↓↓↓

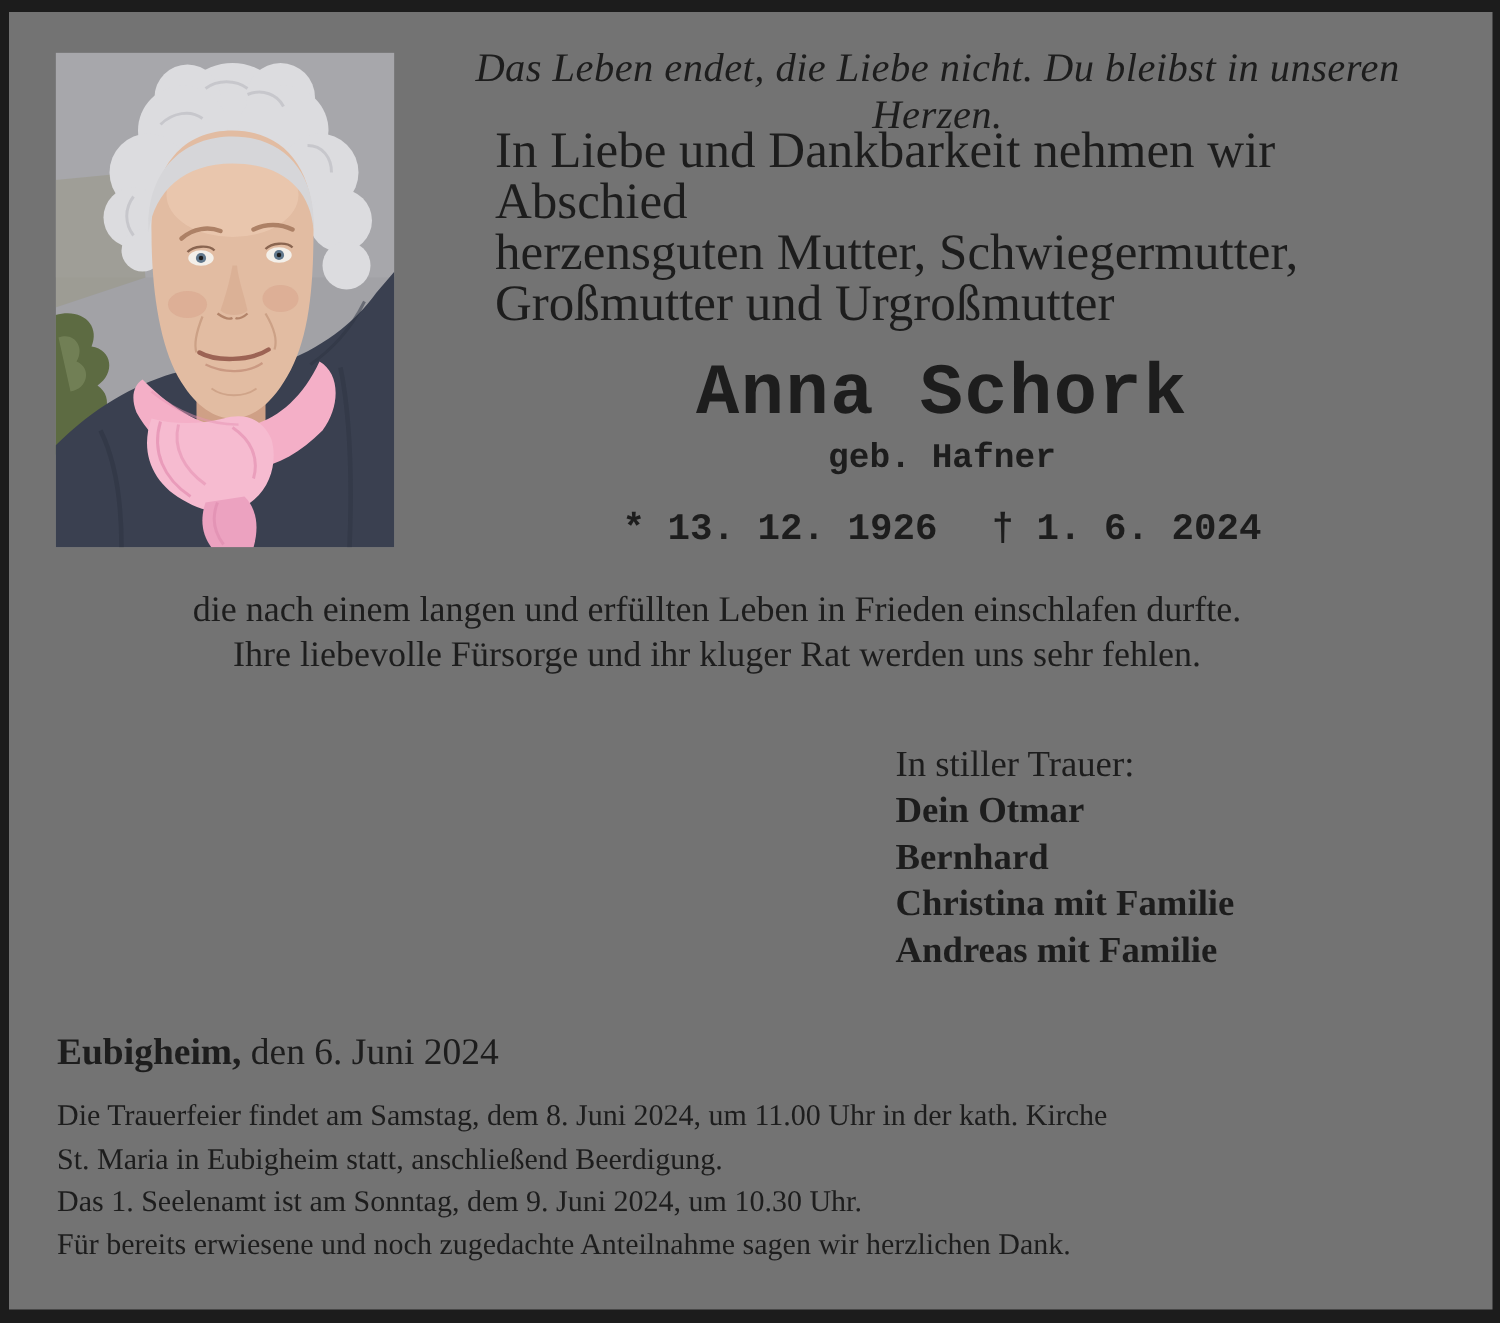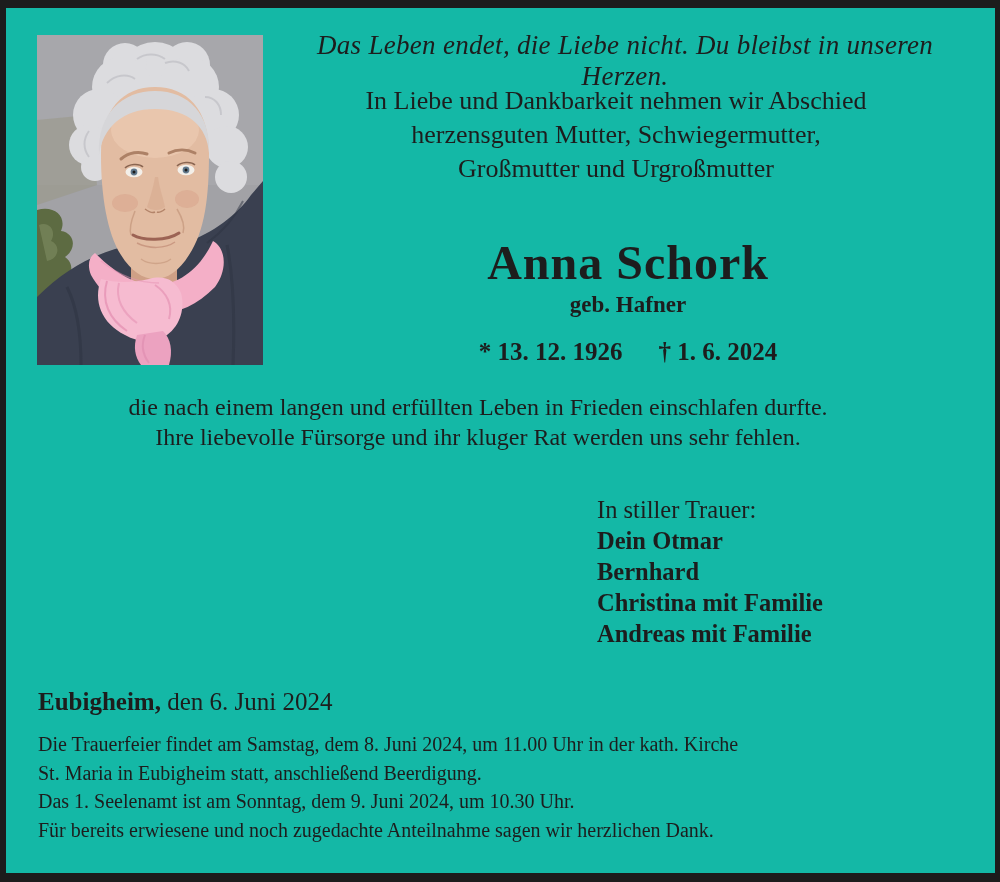--- a/index.html
+++ b/index.html
@@ -13,7 +13,7 @@
   }
   .card {
     position: absolute; inset: 0;
-    background: #14b8a6;
+    background: #737373;
   }
   .frame {
     position: absolute; inset: 0;

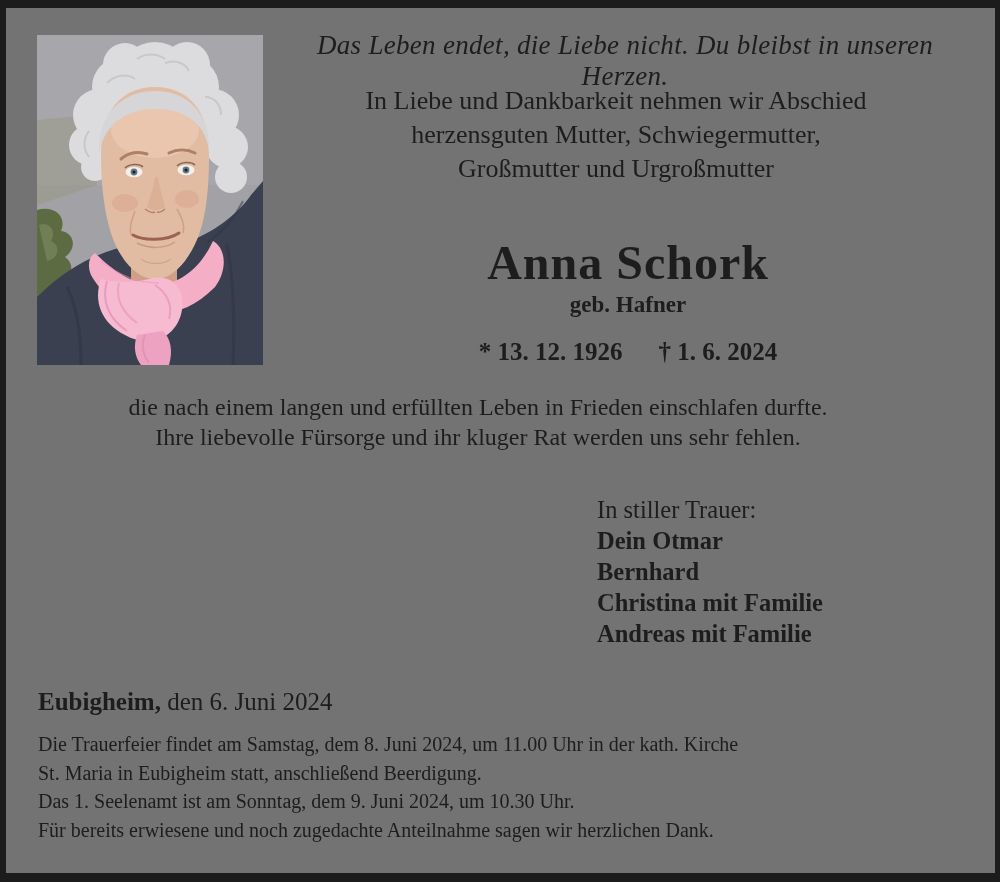--- a/index.html
+++ b/index.html
@@ -38,9 +38,9 @@
     letter-spacing: 0.3px;
   }
   .intro {
-    position: absolute; left: 316px; top: 84px; width: 600px;
-    text-align: center;
-    font-size: 26px;
+    position: absolute; left: 330px; top: 84px; width: 600px;
+    text-align: left;
+    font-size: 34px;
     line-height: 34px;
   }
   .name-block {

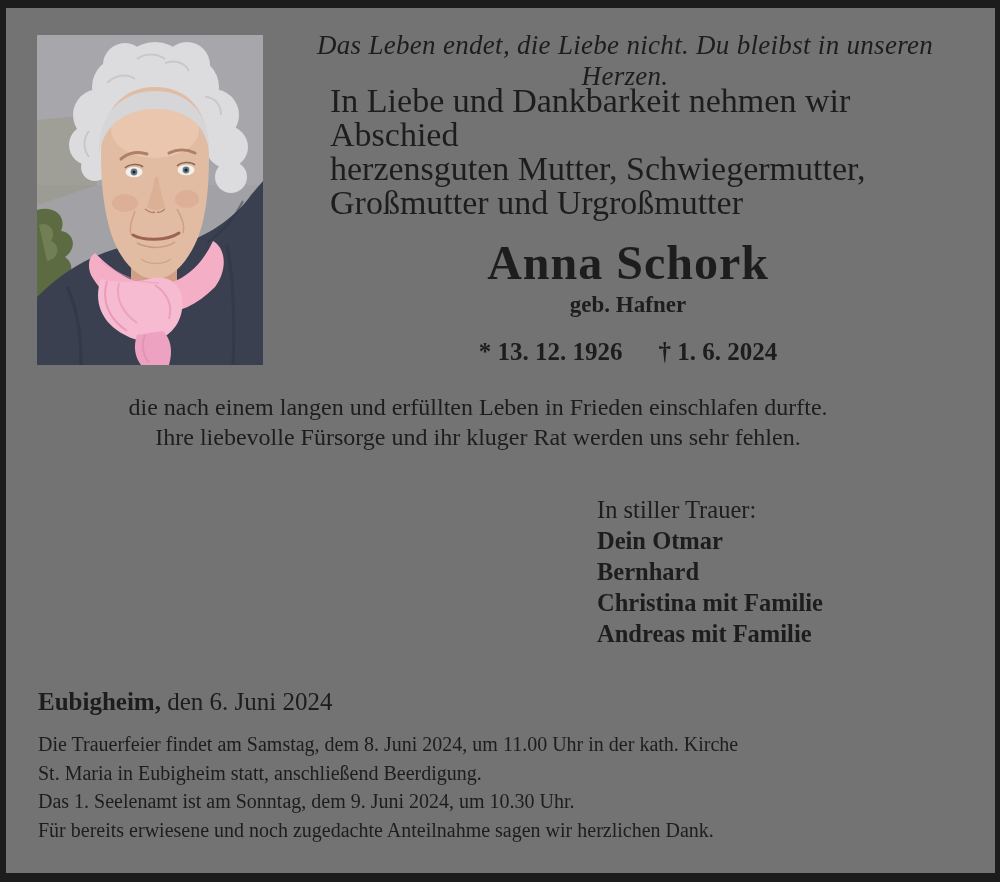--- a/index.html
+++ b/index.html
@@ -46,6 +46,7 @@
   .name-block {
     position: absolute; left: 280px; top: 237px; width: 696px;
     text-align: center;
+    font-family: Liberation Mono, monospace;
   }
   .name {
     font-size: 48px;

↑↑↑

== About this task ==
Only the lines containing "align" are needed; copy each of them from the data.

== Output ==
-    text-align: center;
+    text-align: left;
     text-align: center;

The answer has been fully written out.